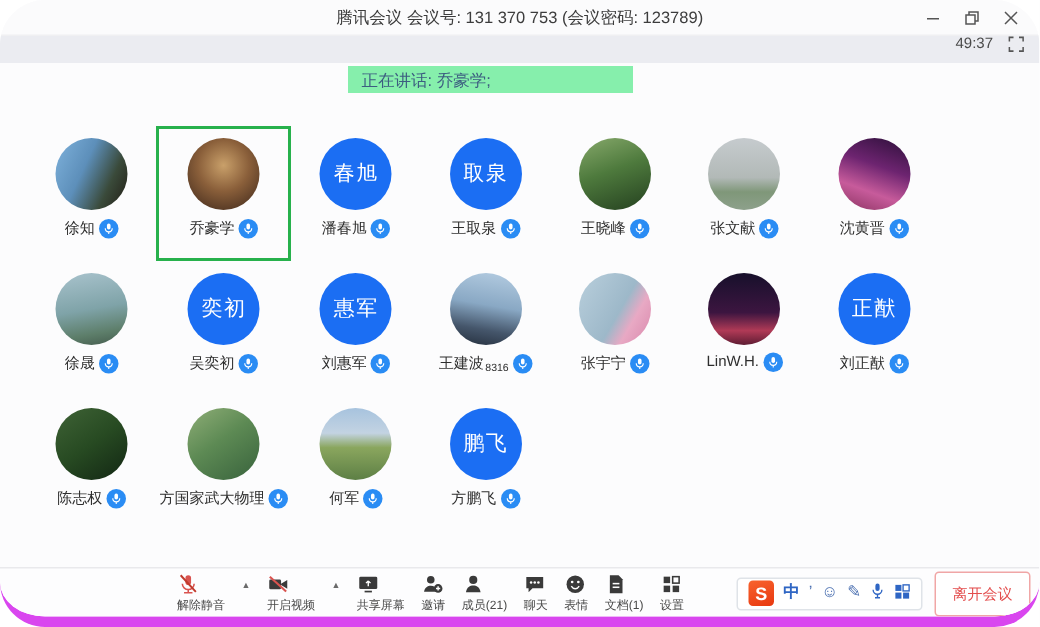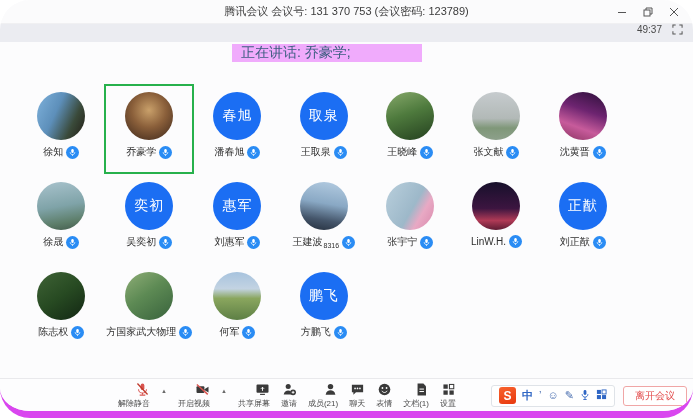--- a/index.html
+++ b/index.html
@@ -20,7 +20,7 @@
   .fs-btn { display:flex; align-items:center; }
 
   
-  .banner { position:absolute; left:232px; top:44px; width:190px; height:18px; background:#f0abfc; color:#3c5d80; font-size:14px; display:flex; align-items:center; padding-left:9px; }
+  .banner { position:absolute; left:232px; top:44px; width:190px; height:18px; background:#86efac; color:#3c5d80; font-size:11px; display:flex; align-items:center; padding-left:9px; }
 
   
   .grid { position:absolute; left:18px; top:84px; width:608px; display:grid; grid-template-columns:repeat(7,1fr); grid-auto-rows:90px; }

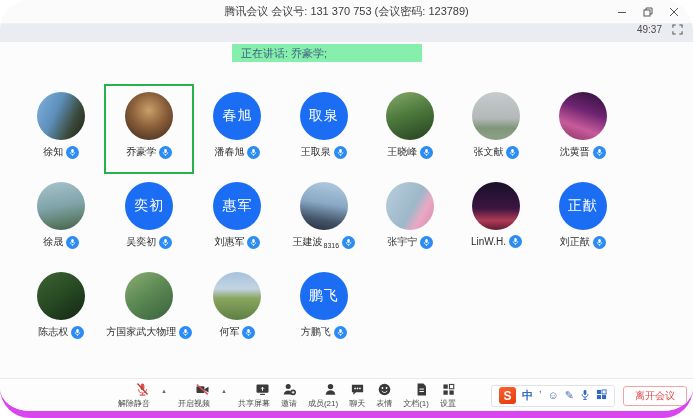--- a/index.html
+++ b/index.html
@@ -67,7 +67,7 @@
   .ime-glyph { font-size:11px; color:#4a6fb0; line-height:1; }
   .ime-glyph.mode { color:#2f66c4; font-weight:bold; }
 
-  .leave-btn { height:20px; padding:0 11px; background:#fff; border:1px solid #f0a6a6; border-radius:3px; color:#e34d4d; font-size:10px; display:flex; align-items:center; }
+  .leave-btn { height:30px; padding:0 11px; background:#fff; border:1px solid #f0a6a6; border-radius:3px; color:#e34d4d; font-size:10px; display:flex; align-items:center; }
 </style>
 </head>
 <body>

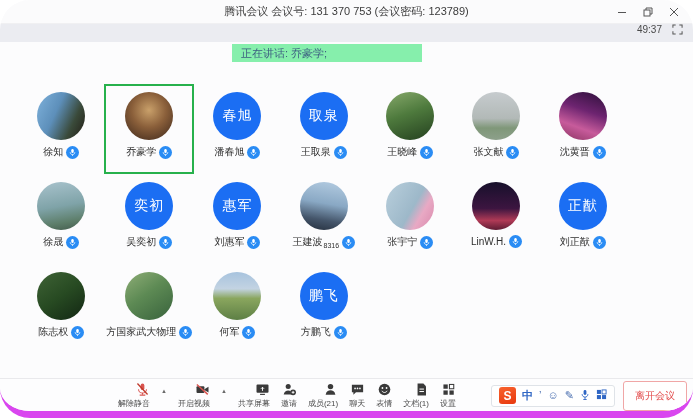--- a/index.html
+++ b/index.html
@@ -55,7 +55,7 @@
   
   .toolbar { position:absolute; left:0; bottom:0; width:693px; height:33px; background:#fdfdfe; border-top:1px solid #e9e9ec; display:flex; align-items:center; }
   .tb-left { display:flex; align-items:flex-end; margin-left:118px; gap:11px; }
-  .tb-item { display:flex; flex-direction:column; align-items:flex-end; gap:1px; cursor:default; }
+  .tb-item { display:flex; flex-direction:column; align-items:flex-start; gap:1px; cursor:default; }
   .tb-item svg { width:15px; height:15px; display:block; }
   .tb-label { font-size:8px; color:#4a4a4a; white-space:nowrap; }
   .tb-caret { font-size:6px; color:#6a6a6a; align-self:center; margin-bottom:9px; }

━━━━━━━━━━━━━━━━

→ **PROBLEM DETAILS**:
Could you reproduce exactly, and only, the lines from the start of the records through the line containing "width:190px; height:18px; background:#f0abfc;", leaving out the pictures?

→ **PROBLEM SOLUTION**:
--- a/index.html
+++ b/index.html
@@ -20,7 +20,7 @@
   .fs-btn { display:flex; align-items:center; }
 
   
-  .banner { position:absolute; left:232px; top:44px; width:190px; height:18px; background:#f0abfc; color:#3c5d80; font-size:14px; display:flex; align-items:center; padding-left:9px; }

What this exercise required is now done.